# How do you do you S grinds?



## MattM82 (Sep 17, 2019)

Hi all,

I’ve started a blade with an S grind and just wondering how others go about it. In doing some research I see a lot of grinds where the top of the hollow stops in line with the bottom of the ricasso, and others that are higher.

What’s your preference and why?

I’m doing a 210mm long, 53mm high blade, 4.3mm thick spine at the heel and used a 14” wheel to do the hollow.

I flat ground the blade to a 2mm thick edge, heat treated the blade, I then ground in the hollows, flat ground it a little more and started some test cuts. 

Next I’m going to convex the flat below the hollow in to a zero edge.

Still a lot of clean up and refining of grinds to go but so far so good. 

I have a 72” water-cooled radius platen I can also use but it’s a pretty subtle hollow. I’m thinking of getting a 36” radius platen to try as well.

Keen to hear others makers methods.

Cheers

Matt


----------



## RDalman (Sep 20, 2019)

I begin with making a distally straight sharp edge, then I thin it until about silly. Then I grind the rest of the blade, refine as I go, until it will cut the way I want to. The grinds will look ok if all comes together. I do not care where any hollows are positioned much, they're a result of everything else, when blade is finished out. If I can approach decent consistency of ease in cutting balanced with food release, then I'm happy.


----------



## MattM82 (Sep 20, 2019)

RDalman said:


> I begin with making a distally straight sharp edge, then I thin it until about silly. Then I grind the rest of the blade, refine as I go, until it will cut the way I want to. The grinds will look ok if all comes together. I do not care where any hollows are positioned much, they're a result of everything else, when blade is finished out. If I can approach decent consistency of ease in cutting balanced with food release, then I'm happy.

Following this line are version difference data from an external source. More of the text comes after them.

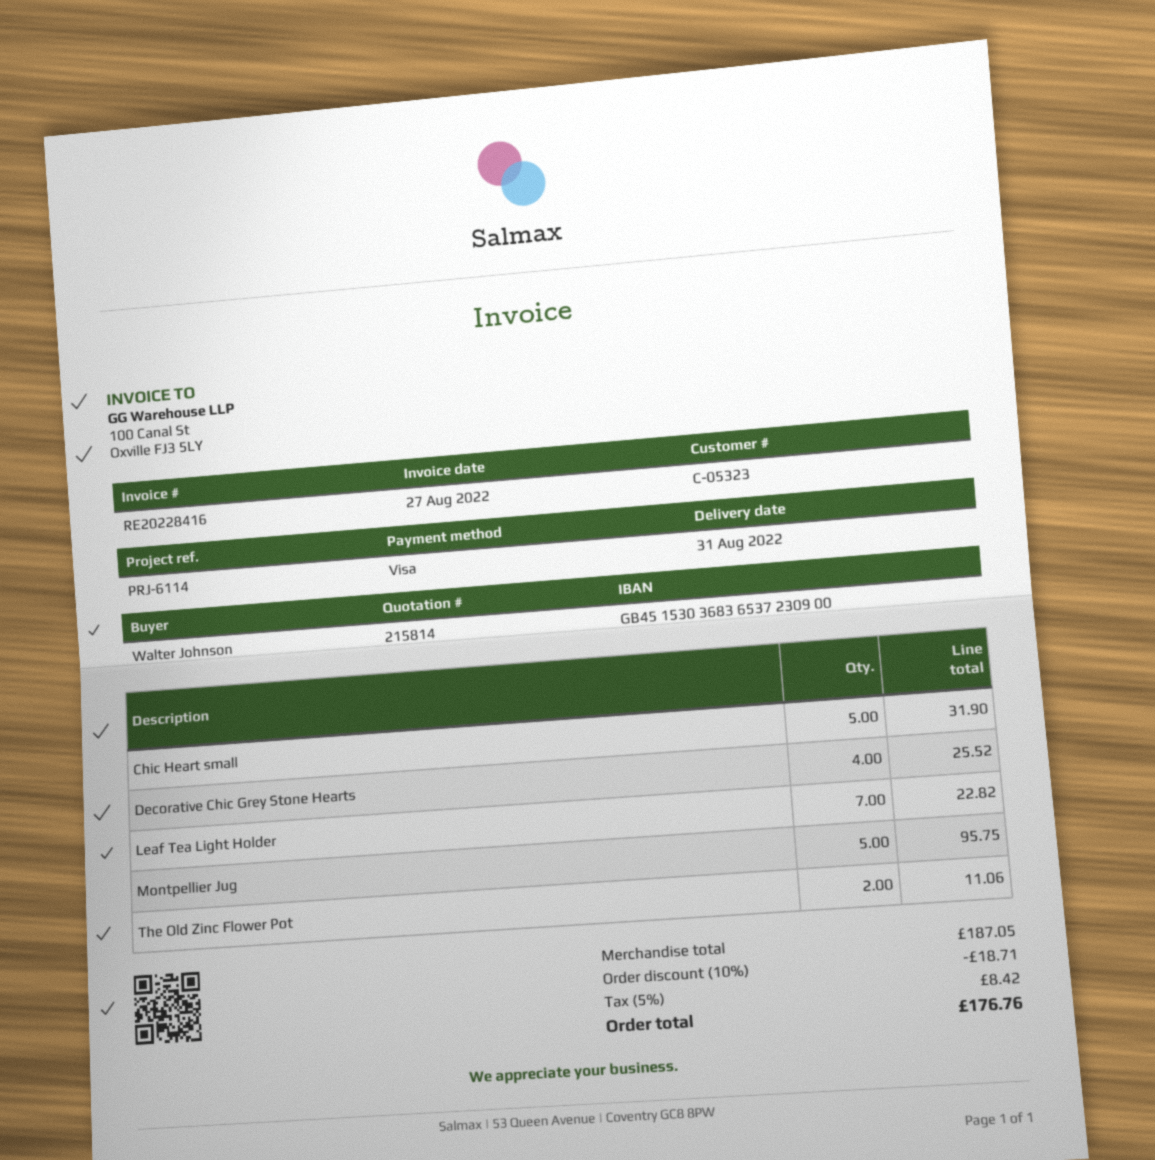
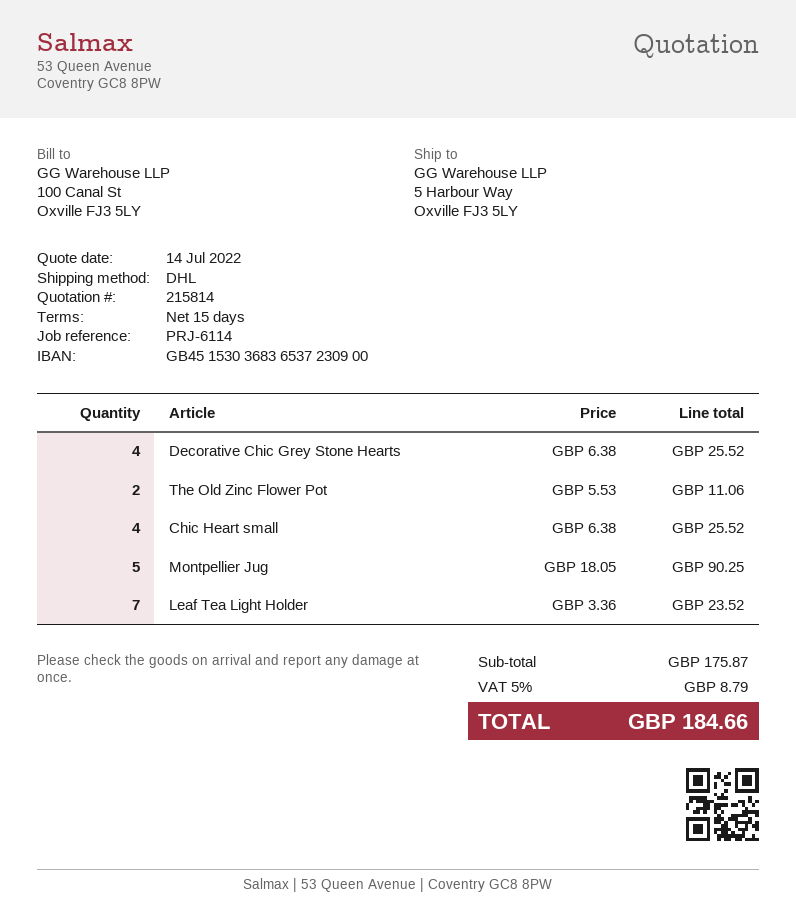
Chic Heart small: 5 for 31.90 -> 4 for 25.52
Leaf Tea Light Holder: 7 for 22.82 -> 7 for 23.52
Montpellier Jug: 5 for 95.75 -> 5 for 90.25
subtotal: 187.05 -> 175.87
discount: 10% = 18.71 -> none
tax: 5% = 8.42 -> 5% = 8.79
total: 176.76 -> 184.66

Thank you for your response. Definitely a little different to the way I went about it but the refinement process sounds the same.figure I’m close the the right track so I’ll continue in and see how it performs.
Thanks for your time.
Matt


----------



## Kippington (Sep 20, 2019)

I'm with Robin - The cutting part of the knife takes priority and comes first. Move on onto the hollows after the blade can cut well.

Actually, my first attempt looked really similar to yours, the grind anyway. It's difficult to know how thin the hollows are getting if you have distal taper along the blade, and mine snapped in half when I tried to straighten it (grinding a hollow can warp some steels). The choil was also really uncomfortable.
I don't do the process anything like this anymore.


----------



## MattM82 (Sep 20, 2019)

Kippington said:


> I'm with Robin - The cutting part of the knife takes priority and comes first. Move on onto the hollows after the blade can cut well.
> 
> Actually, my first attempt looked really similar to yours, the grind anyway. It's difficult to know how thin the hollows are getting if you have distal taper along the blade, and mine snapped in half when I tried to straighten it (grinding a hollow can warp some steels). The choil was also really uncomfortable.
> I don't do the process anything like this anymore.


Appreciate the response, thank you. Definitely some good pointers to keep in mind. Thanks


----------